What to produce: Go to the line in the data below that contains "mentioned in 11.2.8.3).". Write it out exactly, along with every later line through the last, and nothing else.

Detected change data
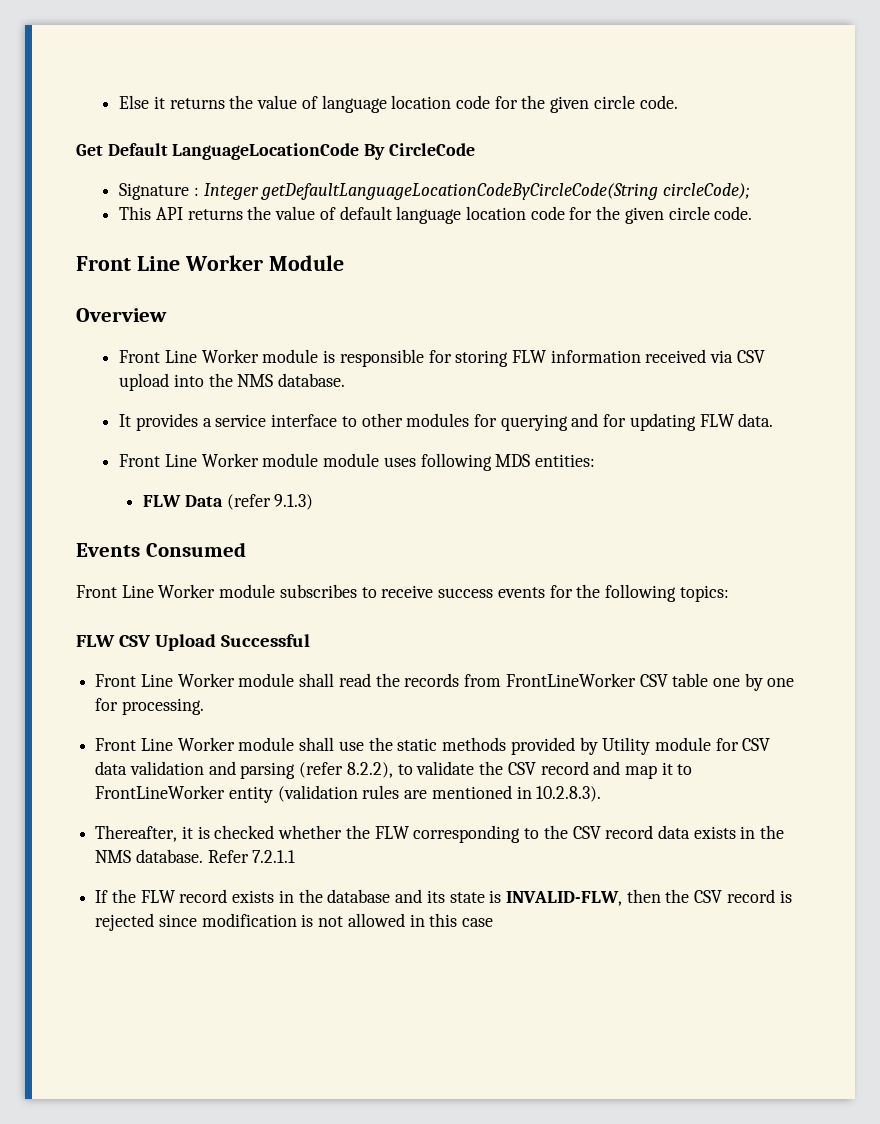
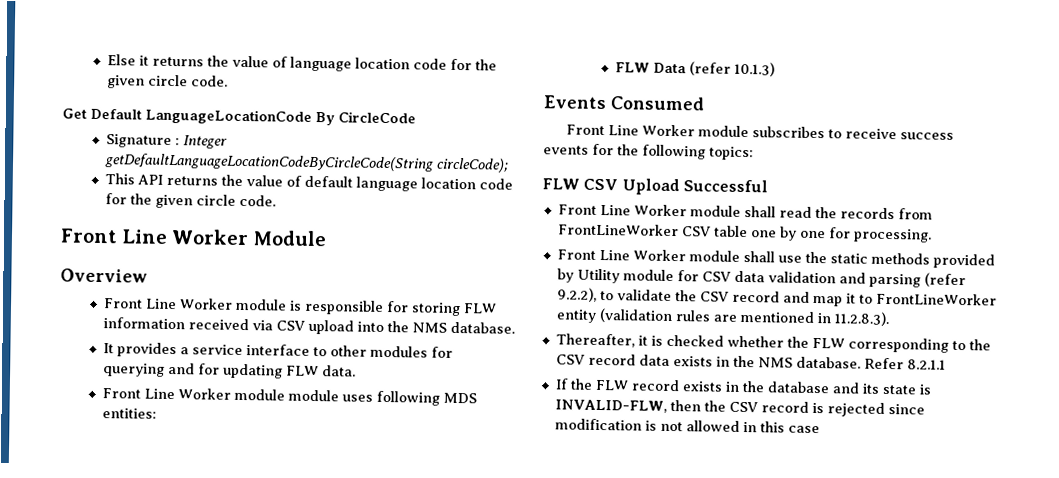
- FLW Data (refer 9.1.3)
+ FLW Data (refer 10.1.3)
- Front Line Worker module shall use the static methods provided by Utility module for CSV data validation and parsing (refer 8.2.2), to validate the CSV record and map it to FrontLineWorker entity (validation rules are mentioned in 10.2.8.3).
+ Front Line Worker module shall use the static methods provided by Utility module for CSV data validation and parsing (refer 9.2.2), to validate the CSV record and map it to FrontLineWorker entity (validation rules are mentioned in 11.2.8.3).
- Refer 7.2.1.1
+ Refer 8.2.1.1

Written answer:
+ Front Line Worker module shall use the static methods provided by Utility module for CSV data validation and parsing (refer 9.2.2), to validate the CSV record and map it to FrontLineWorker entity (validation rules are mentioned in 11.2.8.3).
- Refer 7.2.1.1
+ Refer 8.2.1.1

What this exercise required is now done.